ゴルゴンゾーラチーズ

三大ブルーチーズのひとつ ゴルゴンゾーラ

ゴルゴンゾーラチーズ

イタリアのロンバルディア州のゴルゴンゾーラ村で作られているから、ゴルゴンゾーラ。なんだか安直にも聞こえる名前ですが、チーズにとって原産地はとても大事です。特に青カビ、白カビタイプのチーズの場合は誕生した土地の気候や風土でなければ育たないカビを使っている場合が多く、他の土地で全く同じ条件で作ったとしても風味や味が異なってしまうのです。ゴルゴンゾーラも1996年6月12日以来、統制原産地呼称(DOP)を取得していますので、ゴルゴンゾーラ村で作られたもの以外は、ゴルゴンゾーラと名乗ることはできません。イギリスのスティルトン、フランスのロックフォールと並んでゴルゴンゾーラチーズは世界三大ブルーーチーズと呼ばれています。

甘いと辛い?ふたつの味

ゴルゴンゾーラには二つのタイプがあります。ひとつはアオカビが強く辛みが強い「ゴルゴンゾーラ・ピッカンテ」もうひとつはアオカビが少なく、クリーミーな味の「ゴルゴンゾーラ・ドルチェ」ピッカンテは辛い。ドルチェは甘い、という意味。通常ゴルゴンゾーラといえば「ピッカンテ」のほうを指すことが多いのですが、最近は「ピッカンテ」の人気も高まっているとか。アオカビタイプのチーズが大好きな方はピッカンテを、食べたことがないけれど、興味があるという方はドルチェをチョイスするとよいでしょう。

美しい大理石模様は作り方にあり。

ゴルゴンゾーラの特徴といえば美しい大理石のような模様ですね。あれは、生乳にタンパク質凝固物質を加え、水切りをした「カード」と呼ばれるチーズのもととアオカビを交互に乗せて作ることで生まれます。白カビタイプと違い、アオカビはチーズの中で繁殖するので、内から外へと胞子を広げていくのです。余談ですが、このアオカビは繁殖力が強く、チーズの内部でまで生きています。ですから冷蔵庫で保管するときはしっかりと密閉しておきましょう。そうしないと、近くにある食品にカビが移ってしまいます。

甘みと合わせて食べてみよう。

アオカビを繁殖させるために塩味の強いゴルゴンゾーラはそのまま食べたり、リゾットやピザに乗せたりといった食べ方が日本では一般的です。
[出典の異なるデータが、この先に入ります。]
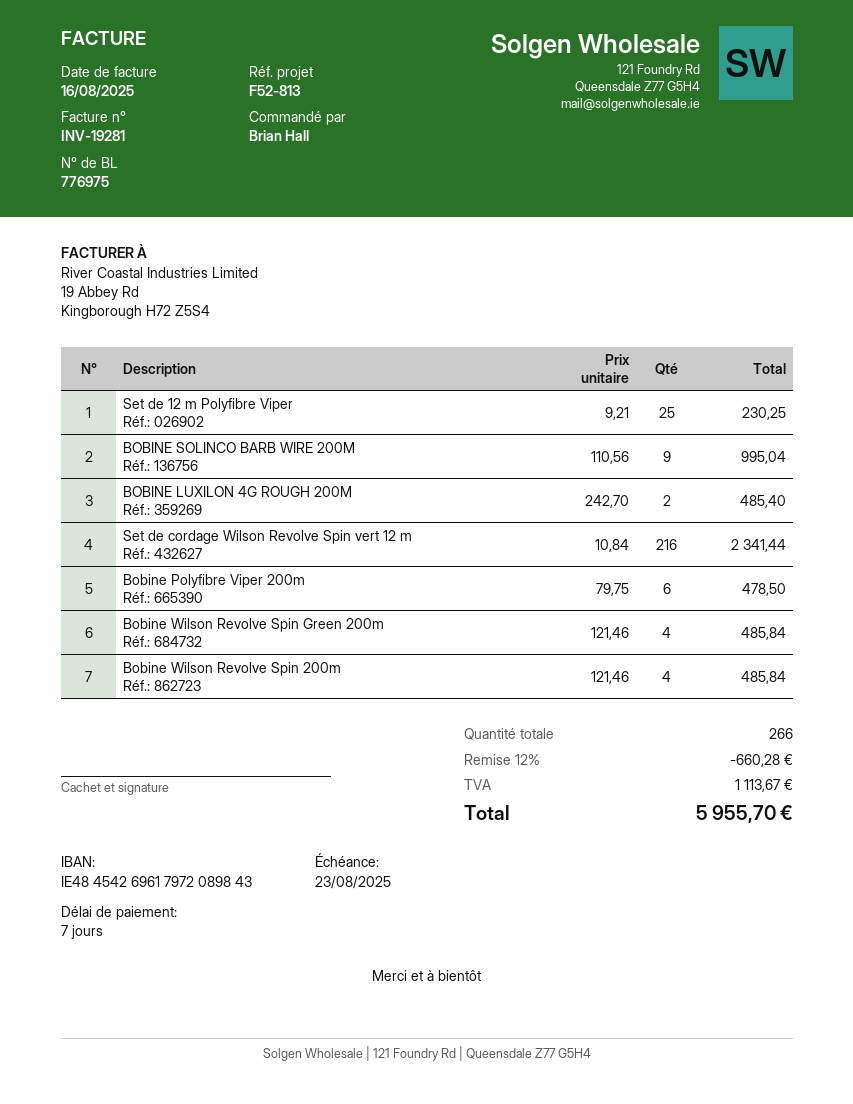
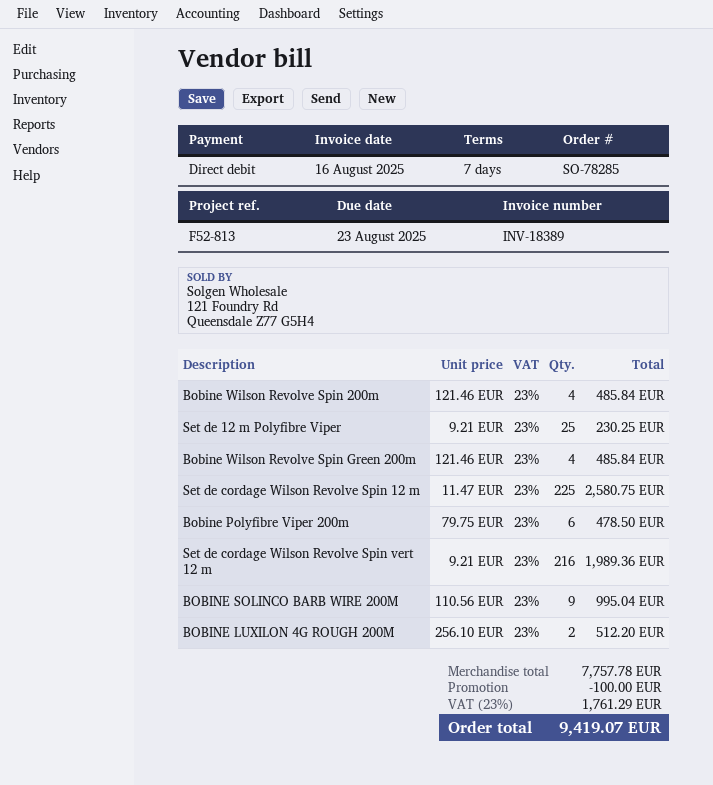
invoice number: INV-19281 -> INV-18389
BOBINE LUXILON 4G ROUGH 200M: 2 x 242.70 = 485.40 -> 2 x 256.10 = 512.20
Set de cordage Wilson Revolve Spin vert 12 m: 216 x 10.84 = 2341.44 -> 216 x 9.21 = 1989.36
Set de cordage Wilson Revolve Spin 12 m: none -> 225 x 11.47 = 2580.75
discount: 660.28 -> 100.00
tax: 1113.67 -> 1761.29
total: 5955.70 -> 9419.07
しかし、ヨーロッパのほうでは甘みと合わせる食べ方もポピュラー。簡単な食べ方では、はちみつをかけたり果物の上に載せて。手を加える食べ方としては、パイやケーキの材料として。あんなしょっぱいチーズが甘みとあうの?と驚かれるかたもいるかもしれませんが、日本でもざらめせんべいなどがあるように、甘みと塩味はもともと相性が良いのです。冷蔵庫にゴルゴンゾーラがある、という方はぜひはちみつをひとたらしして召し上がってみてください。意外なおいしさにびっくりしますよ。また、レシピサイトクックパッドでは、ゴルゴンゾーラを使ったお菓子がたくさん投稿されています。その中で一番人気なのがこちらhttp://cookpad.com/recipe/1112874
ゴルゴンゾーラケーキです。
投稿者さんによると、ワインのお供にぴったりとのこと。興味を持たれた方はぜひ作ってみてくださいね。

アオカビタイプが苦手、というあなたへ

アオカビタイプがどうしても苦手で食べられない。という方は意外と多いのです。特にあの匂いとクセのある味がは好き嫌いが分かれるでしょう。でも、何とかして食べてみたいと思っている方は、熟成期間に注目してみてください。一般的に熟成が若いほどクセがなく食べやすいのです。また、輸入されたアオカビタイプのチーズの場合、すでに長い距離を旅してきますので、店頭に並んでいる時点ですでに食べごろ。買ってきたらすぐに食べることをお勧めします。